Young Woman and the Sea
                                 

Director: Joachim Ronning
Year: 2024
Rating: 8.0

It is a fine film that can be emotionally compelling and suspenseful even though you know the outcome. That is because this is a true story and they don't make movies about a woman who tries to swim the English Channel but doesn't make it. This is about Trudy Ederle, an American daughter of a German butcher who was the first female to swim the English Channel and break the record by two-hours. It is an astonishing story in reality and based on a book by Glenn Stout. I don't know about the small details in the film, but nearly all the big stuff is true. On August 6th, 1926, she set off from France and swam the Channel arriving in Dover in 14 hours and 34 minutes. Five men had done it before her, but never as fast. Her record lasted till 1950. She got the largest ticker tape parade ever in NYC history for an athlete. You might wonder cinematically how exciting can a film about swimming for hours be? It is a lonely sport. Just you and the water. Just you fighting through the exhaustion and pain. Well, this does a great job of keeping the viewer invested, riveted. It was quite the journey.



Trudy got the measles when she a young girl, counted out to die as most were back then (fuck you RFK Jr), but she survived and wanted to swim. A woman swimming? Back then? Maybe they could walk out in the water up to their waist, but swim? That was a man's sport.  But she and her sister went out to Coney Island and swam - dog paddle - to get free hotdogs. But her very supportive mother - dad not so much at the beginning - got her into a near secret woman's swimming class run by Charlotte Epstein who was the founder of Woman's swimming in America. And she learned the American crawl - very unladylike. And she started setting world records. She went to the 1924 Olympics - and here for some dramatic reason I suppose - the film differs from the truth. It has her failing in Paris but in fact she won a Gold and a few Bronze medals. Now there was only the Channel. Mixed into this is a lot of family drama, female empowerment, frustrations, male arrogance.

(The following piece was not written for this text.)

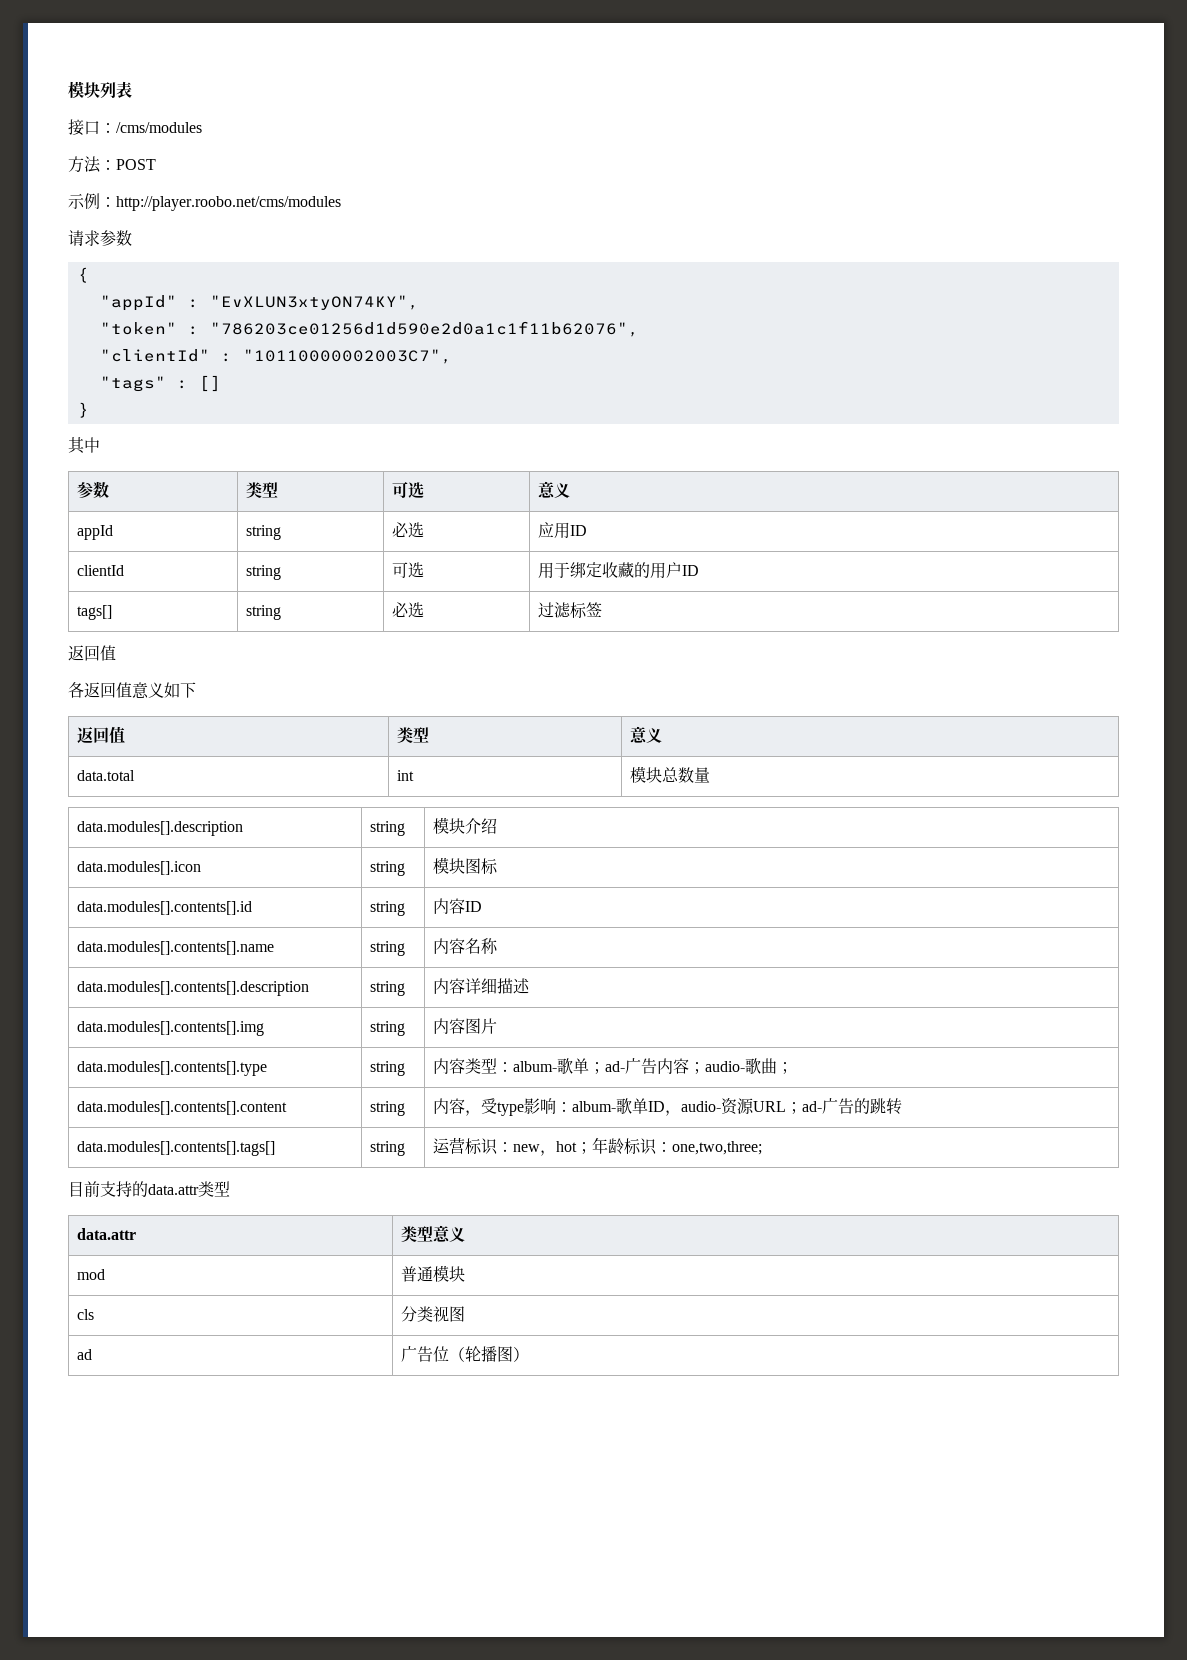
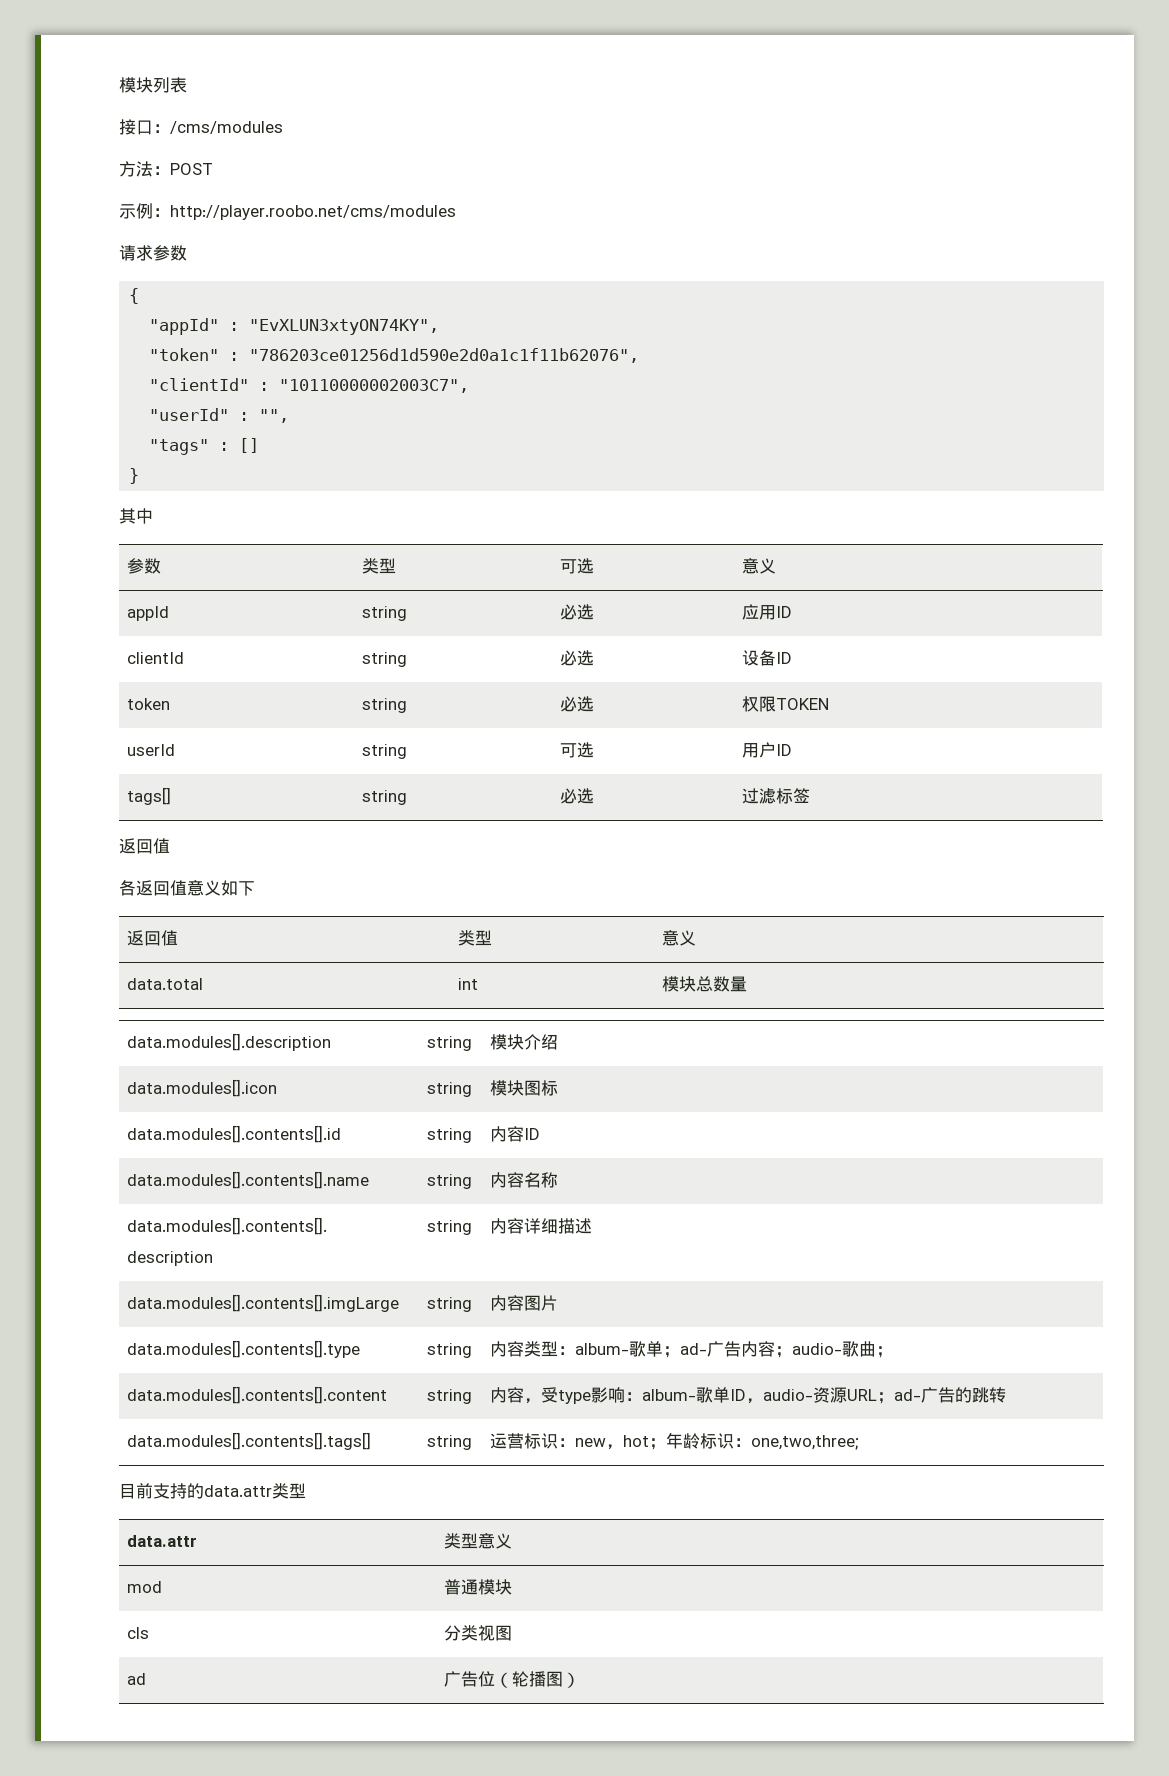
(452, 356) none -> [149,408,290,423] // "userId" : "",
[392,562,425,578] [538,562,651,579] 可选 | 用于绑定收藏的 -> [560,650,595,666] [742,650,793,666] [127,698,171,710] [362,698,408,713] [560,696,595,712] [742,696,830,712] [127,744,176,756] [362,744,408,759] [560,742,595,758] 必选 | 设备ID // token | string | 必选 | 权限TOKEN // userId | string | 可选 |
[77,1021,265,1036] data.modules[].contents[].img -> [127,1294,400,1312] data.modules[].contents[].imgLarge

Ederle is played by Daisy Ridley with a winning performance. God knows how much time she must have spent in the water filming and training. I wonder how good a swimmer she really is.  But she looks great. 28 beats per minute. Later in life Ederle lost her hearing due to her childhood disease (fuck you RFK Jr.), joined vaudeville, appeared in a film playing herself and began teaching deaf women how to swim. She lived to 2003. Not a bad life. Tilda Cobham-Hervey plays her sister, Jeanette Hain her mother, Sian Clifford is Epstein. Directing is Joachim Ronning. This is as mainstream as films get. Beautifully shot, great period detail. That opening shot from behind her as she faces the unmerciful sea is chilling. Not a sharp edge to it. Old fashioned and produced by Disney, but it felt good.